The town has a system of artificial lakes that snakes through the community. There are jogging trails that run through the parks and districts of the neighborhood. The community's commercial areas and the facilities operated by the Assembly, which include swimming pools, tennis courts, playgrounds, performance spaces, and a large clubhouse, are all within walking distance of one another.

Kentlands is divided into several districts, including "Old Farm", built around the historic mansion and the Kentlands Village Square; "Gatehouse", named after the farm's entry gatehouse, which has been reconstructed; the "Hill Districts"; the "Lakes Districts"; "Kentlands Bluff"; "Midtown/Main Street"; "Market Square"; and "Kentlands Square". The winding street layout is based on a grid pattern, varied as necessary by the requirements of Kentlands topography. Multiple open green spaces and pocket parks have been developed where land was available between the districts or in odd spaces near buildings and dwellings.
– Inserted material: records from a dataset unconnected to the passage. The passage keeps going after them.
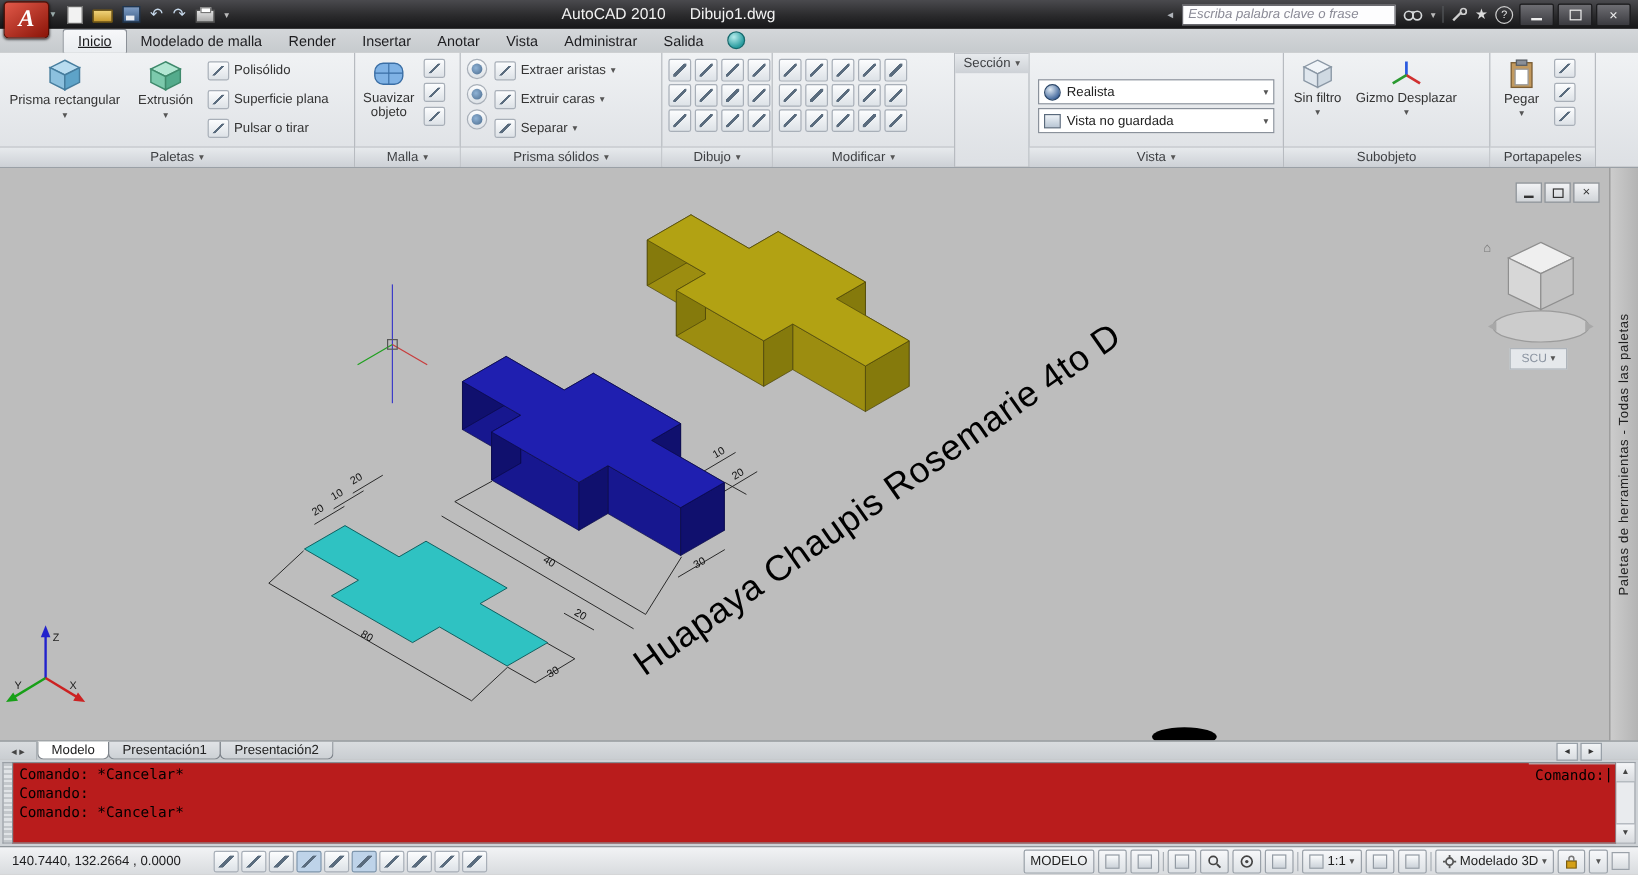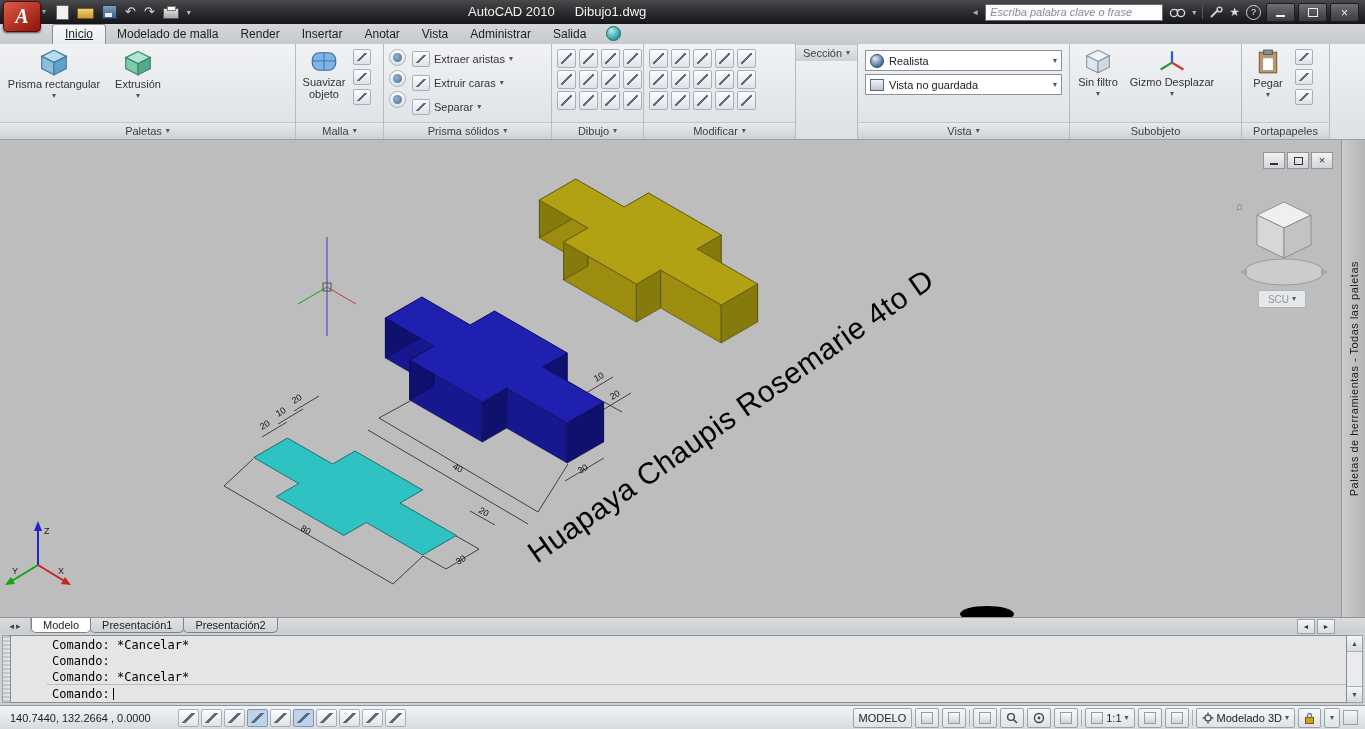"Polisólido" div.smallcol { html: none -> <div> <div> <span></span> <span>Polisólido</span> </div> <div> <span></span> <span>Superficie plana</span> </div> <div> <span></span> <span>Pulsar o tirar</span> </div> </div> }
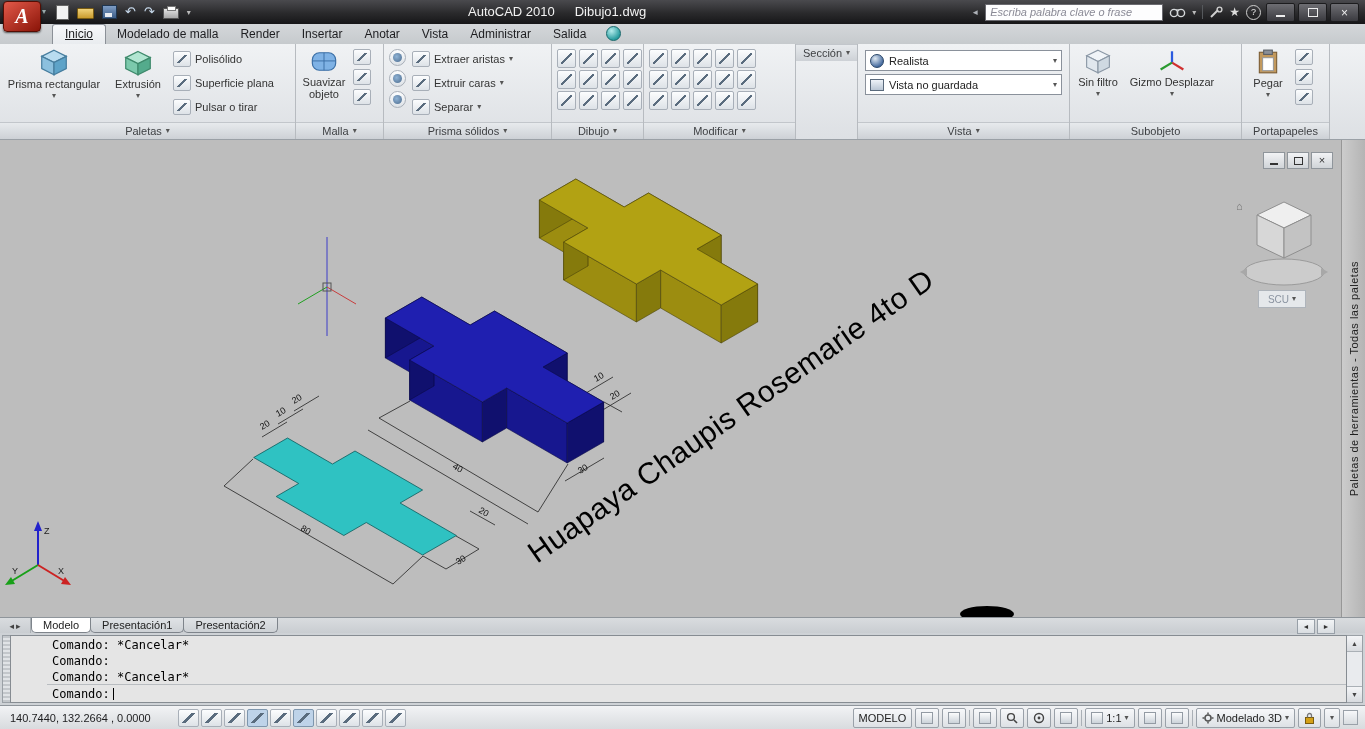"Realista" div.pbody { margin-top: none -> 16px }
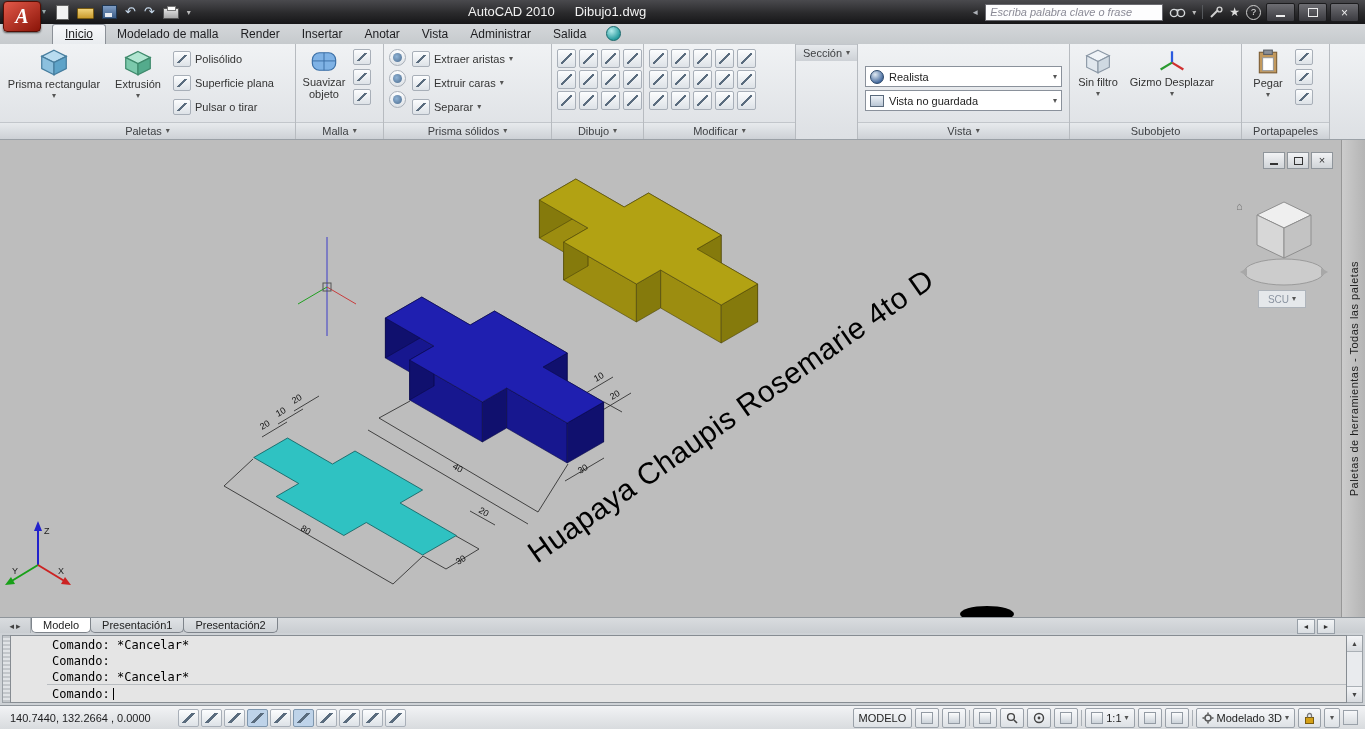"Comando: *Cancelar*" .cmdbox { background: #e5e5e5 -> #b91c1c; flex-direction: column -> row; padding-left: 36px -> none }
Market Square, Kentlands Square, and the Boulevard Shops are commercial districts with grocery stores, banks, boutiques, offices, stores, dozens of restaurants, and a 10-screen cinema cafe. Main Street is a mixed-use area with distinctive "live-work" buildings with retail and office uses on the lower floors and residential uses on the upper floors. City planners, public officials, business owners, and neighborhood residents worked with urban designers from HOK, a global architecture firm, at the “Kentlands Commercial District Charrette”in which a plan was developed for an intensified mixed-use and transit-oriented “Downtown Kentlands”. The proposals developed in the charrette are now winding their way through the City of Gaithersburg's master planning process.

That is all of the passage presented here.